My earliest recollection of ‘Eurasia’ was in a talk on the Russian artist Nicholas Roerich’s 1924-28 Central Asian expedition given to a meeting of the Melbourne-based Gnostic group the Order of the Pleroma. The speaker, an elderly gentleman who had corresponded with Professor Roerich in the 1940s, captivated his listeners with a vivid account of the Russian explorer’s extraordinary journey through Siberia, Mongolia, across the Gobi desert to Tibet and the scarcely known Trans-Himalayas. Covering vast unexplored regions of Eurasia, Roerich visited ancient monasteries, holding discussions with lamas, hermits and sages. He heard of ancient legends about the holy mountain, the planetary axis, and of the mysterious sacred land of Shambhala. Roerich immediately recognised how the vivid stories of Shambhala matched the Siberian myth of ‘Belovodye’ – the mystical ‘Golden Land’ also known as the ‘White Waters’.
While in Kashmir, Roerich’s encounter with long-forgotten wisdom inspired him to undertake a series of paintings dedicated to the Great Teachers of humanity – The Banners of the East. Roerich’s experiences led him to conclude that all cultures stem from a single source disseminated during the great migrations of people in distant historical times. This common source, he believed, should be searched for in Eurasia.
The Russian writer Maxim Gorky called Nicholas Roerich “the greatest intuitivist of modern life.” However, Roerich and his wife Elena always maintained they were directed in their undertakings by ‘Messengers of Wisdom’, the same mysterious personages who guided another Russian mystic, Madame H.P. Blavatsky, in the nineteenth century.
Prior to setting out in 1924 on their grand Central Asian expedition, the Roerich’s were instructed by their spiritual guide to launch the ‘Great Plan’, a Sacred Union of the East.
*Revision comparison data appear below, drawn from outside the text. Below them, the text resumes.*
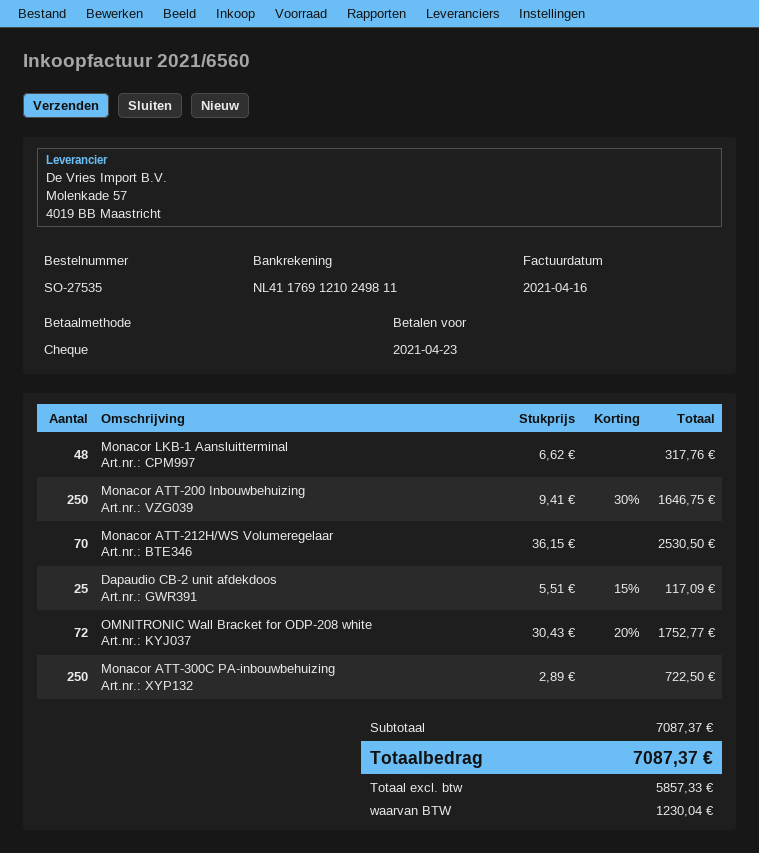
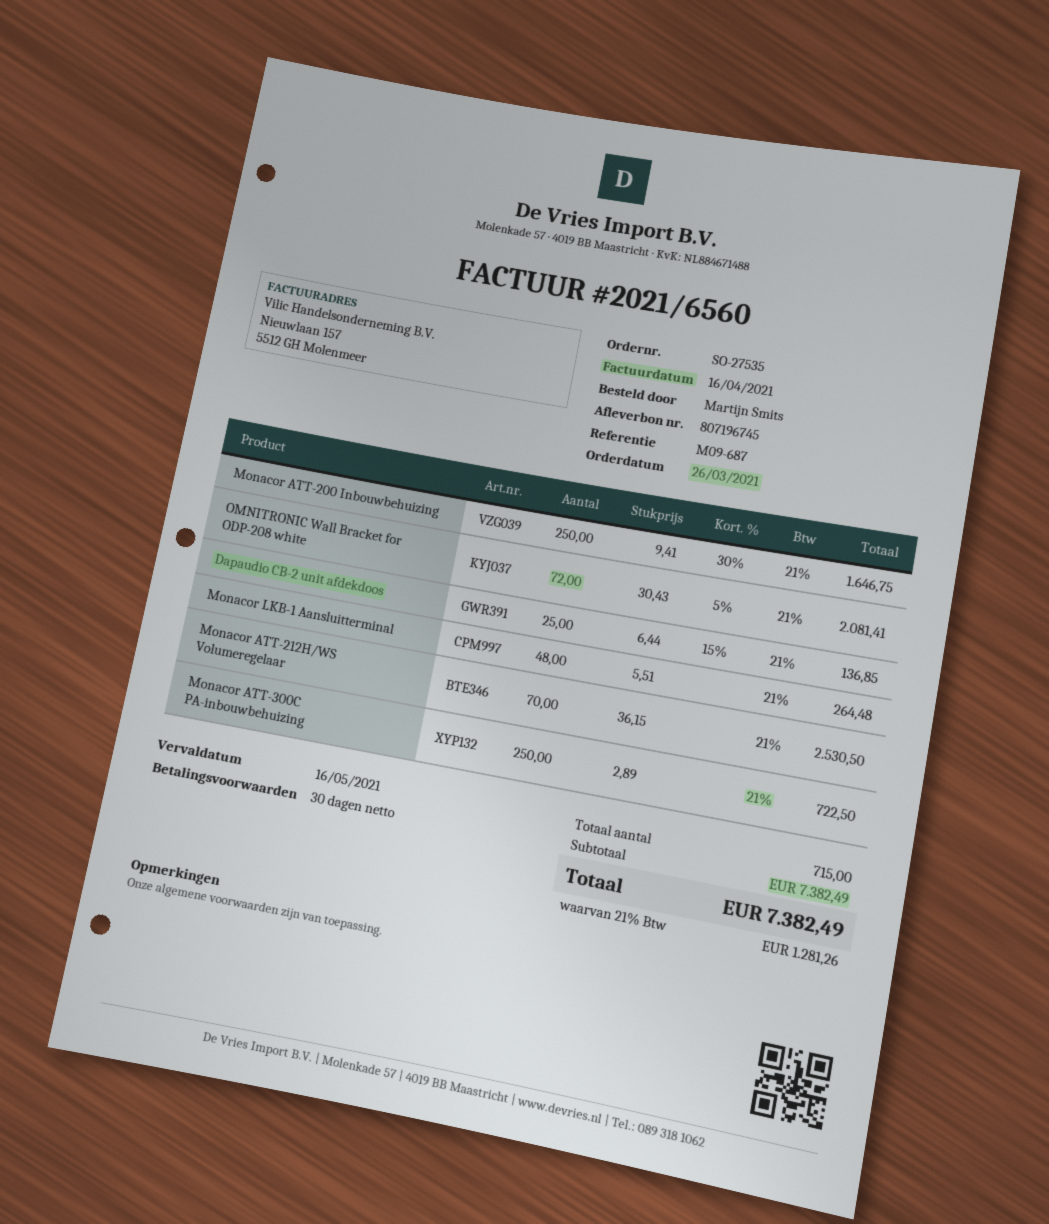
due date: 2021-04-23 -> 2021-05-16
Monacor LKB-1 Aansluitterminal: 48 x 6.62 = 317.76 -> 48 x 5.51 = 264.48
Dapaudio CB-2 unit afdekdoos: 25 x 5.51 - 15% = 117.09 -> 25 x 6.44 - 15% = 136.85
OMNITRONIC Wall Bracket for ODP-208 white: 72 x 30.43 - 20% = 1752.77 -> 72 x 30.43 - 5% = 2081.41
subtotal: 7087.37 -> 7382.49
tax: 1230.04 -> 1281.26
total: 7087.37 -> 7382.49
A truly visionary geopolitical program, the Great Plan called for the union of Mongolia, Tibet, parts of India and China, with Siberia. This vast Eurasian Sacred Union was to have as its capital the equally visionary city of Zvenigorod that Roerich believed would appear in the Altai Mountains. While Roerich’s mystical Eurasian Sacred Union never materialised, his adventures in the service of this ‘utopian’ dream did capture the imagination of the world, drawing attention eastward to the great wonders of Central Asia.
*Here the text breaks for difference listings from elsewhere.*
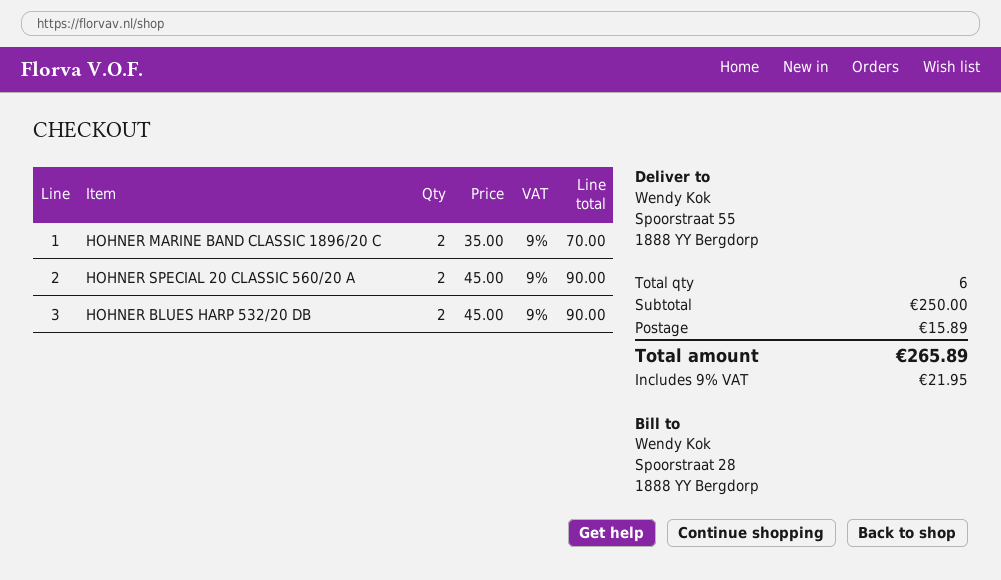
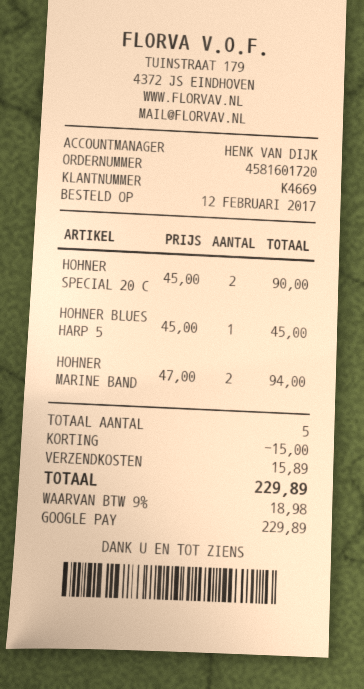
HOHNER MARINE BAND CLASSIC 1896/20 C: 2 x 35.00 = 70.00 -> 2 x 47.00 = 94.00
HOHNER BLUES HARP 532/20 DB: 2 x 45.00 = 90.00 -> 1 x 45.00 = 45.00
total quantity: 6 -> 5
discount: none -> 15.00
tax: 9% = 21.95 -> 9% = 18.98
total: 265.89 -> 229.89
According to historian John McCannon, “Aside from its breathtaking scope and fantastic nature, the most striking thing about the Great Plan is the way in which it wed political aspiration with esoteric belief… any attempt to understand Roerich’s political actions without taking into account his occult convictions…. is fruitless or inadequate.”
Nicholas Roerich was held in high regard by Russian emigres in Australia who were devoted to esoteric teachings. The writer Andrew Tomas, who was born in the Russian imperial city of St. Petersburg in 1906, considered Nicholas Roerich to be his Master. Tomas, who lived in China before settling in Australia in 1948 and becoming an Australian citizen, wrote of first meeting Roerich in Shanghai in 1935. The profound impact that Roerich had on Tomas is evident in two of his books published in the 1970s, Shambhala: Oasis of Light and Beyond the Time Barrier. Today, Tomas is remembered as a pioneering Australian UFO researcher, the author of popular paperbacks like We Are Not the First: Riddles of Ancient Science and On the Shores of Endless Worlds.
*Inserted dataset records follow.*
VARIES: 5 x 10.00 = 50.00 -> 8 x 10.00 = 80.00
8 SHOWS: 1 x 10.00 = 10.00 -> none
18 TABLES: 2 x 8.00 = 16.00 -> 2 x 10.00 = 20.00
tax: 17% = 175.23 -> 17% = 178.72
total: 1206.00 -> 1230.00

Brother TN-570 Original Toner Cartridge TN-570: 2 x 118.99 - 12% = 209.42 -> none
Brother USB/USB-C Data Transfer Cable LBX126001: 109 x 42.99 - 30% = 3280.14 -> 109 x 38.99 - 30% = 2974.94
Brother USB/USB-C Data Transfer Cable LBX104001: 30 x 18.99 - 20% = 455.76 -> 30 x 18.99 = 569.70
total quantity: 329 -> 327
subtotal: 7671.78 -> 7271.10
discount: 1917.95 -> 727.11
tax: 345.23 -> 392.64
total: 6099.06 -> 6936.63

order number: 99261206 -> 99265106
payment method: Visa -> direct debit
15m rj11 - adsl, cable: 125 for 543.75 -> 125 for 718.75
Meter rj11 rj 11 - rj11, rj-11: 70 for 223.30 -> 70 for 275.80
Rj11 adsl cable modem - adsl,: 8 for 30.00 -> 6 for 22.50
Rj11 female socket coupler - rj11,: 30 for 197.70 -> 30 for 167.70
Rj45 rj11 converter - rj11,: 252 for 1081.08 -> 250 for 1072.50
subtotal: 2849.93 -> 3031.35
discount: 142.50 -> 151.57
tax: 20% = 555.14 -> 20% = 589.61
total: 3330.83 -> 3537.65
Fascinated by Nicholas Roerich’s journeys, I asked a Russian-Australian ‘old time’ esotericist for more information on Eurasia. He kindly gave me a book, A New Party in Russia by P. Malevsky-Malevitch, one of the first books about Eurasianism written in English way back in 1928. Nicholas Roerich was indeed inspired by a thoroughly Eurasian vision. One centred on the reconciliation of apparent opposites, the transcending of ideological differences, from which a new grand synthesis can emerge and a new day dawn for the peoples of earth, neither exclusively Western nor wholly Eastern, but truly Eurasian.
When in 1991 it was decided to publish a magazine that explored conspiracies, cover-ups and metaphysics, with a positive eye on the future, the title ‘New Dawn’ was suggested. Then those involved remembered Nicholas Roerich’s enigmatic statement, “The East has said that when the Banner of Shambhala encircles the world, verily the New Dawn will follow.” So, on the 1st May 1991, the first issue of New Dawn magazine appeared.